2 . The cell-assisted viral expression system (CAVES) of claim 1 , wherein the carrier cell is an immune cell, or a stem cell.
3 . The cell-assisted viral expression system (CAVES) of claim 1 , wherein the oncolytic virus is selected from among a poxvirus, adenovirus, herpes simplex virus, Newcastle disease virus, vesicular stomatitis virus, measles virus, reovirus, cytomegalovirus (CMV), and lentivirus.
4 . The cell-assisted viral expression system (CAVES) of claim 1 , wherein the oncolytic virus is selected from among a parvovirus, picornavirus, rhabdovirus, alphavirus, Maraba virus, and retrovirus.
5 . The cell-assisted viral expression system (CAVES) of claim 1 , wherein the virus is a vaccinia virus.
6 . The cell-assisted viral expression system (CAVES) of claim 5 , wherein the incubation is effected for 2 more hours; and the MOI is less than 0.5.
7 . The cell-assisted viral expression system (CAVES) of claim 5 , wherein the vaccinia virus is thymidine kinase (TK) + .
8 . The cell-assisted viral expression system (CAVES) of claim 5 , wherein the vaccinia virus contains a mutation in the A34R protein for enhanced extracellular enveloped virus (EEV) production.

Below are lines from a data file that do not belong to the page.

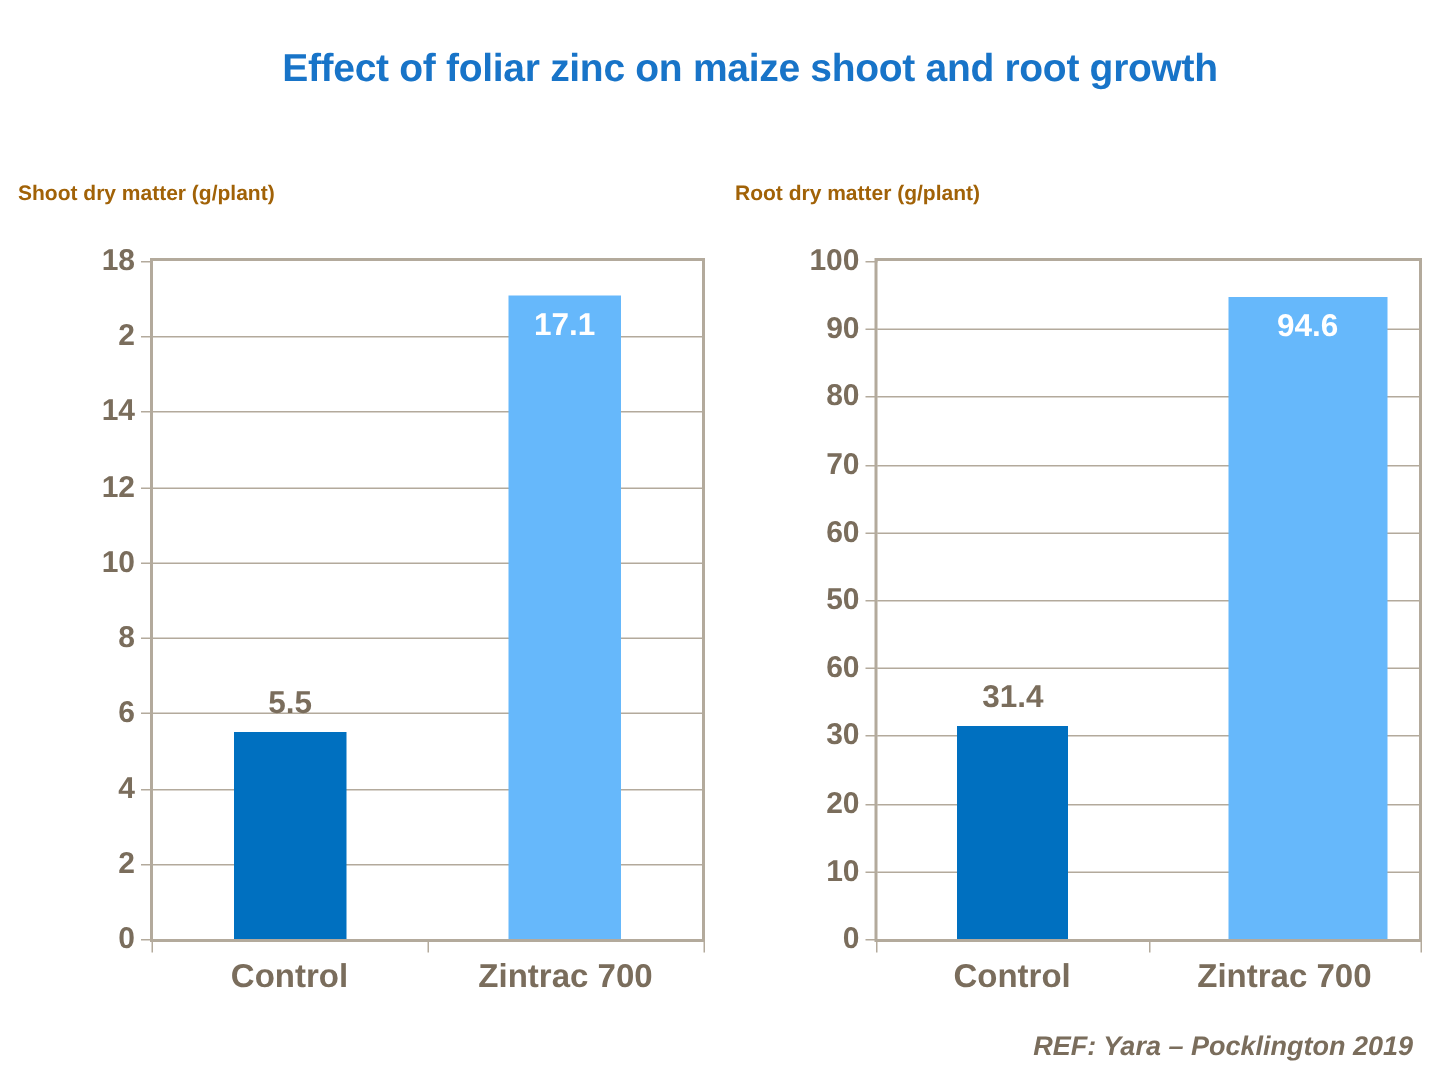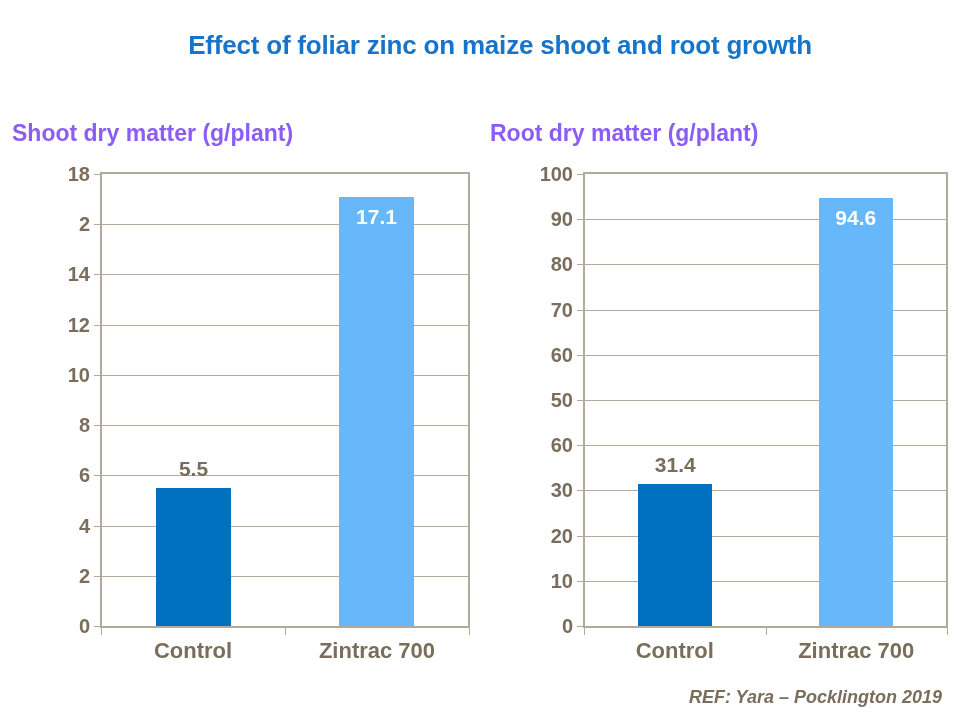--- a/index.html
+++ b/index.html
@@ -42,9 +42,9 @@
   .axis-title {
     position: absolute;
     top: 0px;
-    font-size: 23px;
-    font-weight: bold;
-    color: #8b5cf6;
+    font-size: 14px;
+    font-weight: bold;
+    color: #a16207;
     white-space: nowrap;
   }
   #panel-shoot .axis-title { left: 12px; }

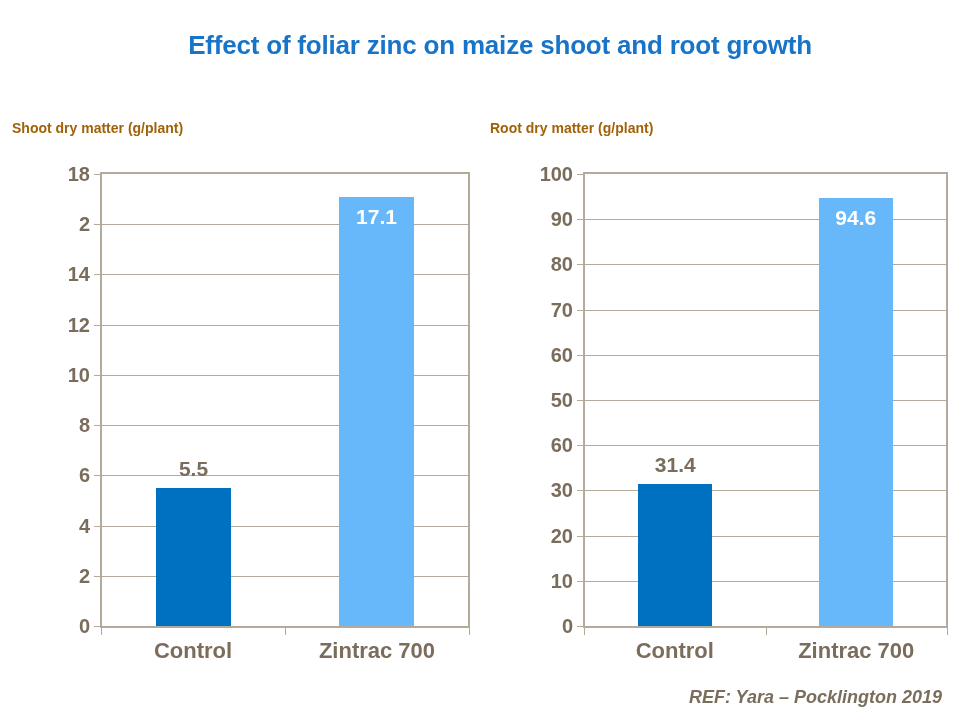--- a/index.html
+++ b/index.html
@@ -263,7 +263,7 @@
         <div class="bar bar-control" style="background: rgb(0, 112, 192); height: 31.4%; width: 20.5%; left: 14.75%;">
           <div class="bar-label label-outside">31.4</div>
         </div>
-        <div class="bar bar-treated" style="background: rgb(102, 184, 251); height: 94.6%; width: 20.5%; left: 64.75%;">
+        <div class="bar bar-treated" style="background: rgb(102, 184, 251); height: 94.6%; width: 20.5%; left: 64.75%; padding-left: 32px;">
           <div class="bar-label label-inside">94.6</div>
         </div>
       </div>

9 . The cell-assisted viral expression system (CAVES) of claim 5 , wherein the vaccinia virus is selected from among Dryvax, ACAM1000, ACAM2000, Lister, EM63, LIVP, Tian Tan, Copenhagen, Western Reserve, Modified Vaccinia Ankara (MVA), New York City Board of Health, Dairen, Ikeda, LC16M8, Tashkent, Wyeth, IHD-J, IHD-W, Brighton, Dairen I and Connaught strains.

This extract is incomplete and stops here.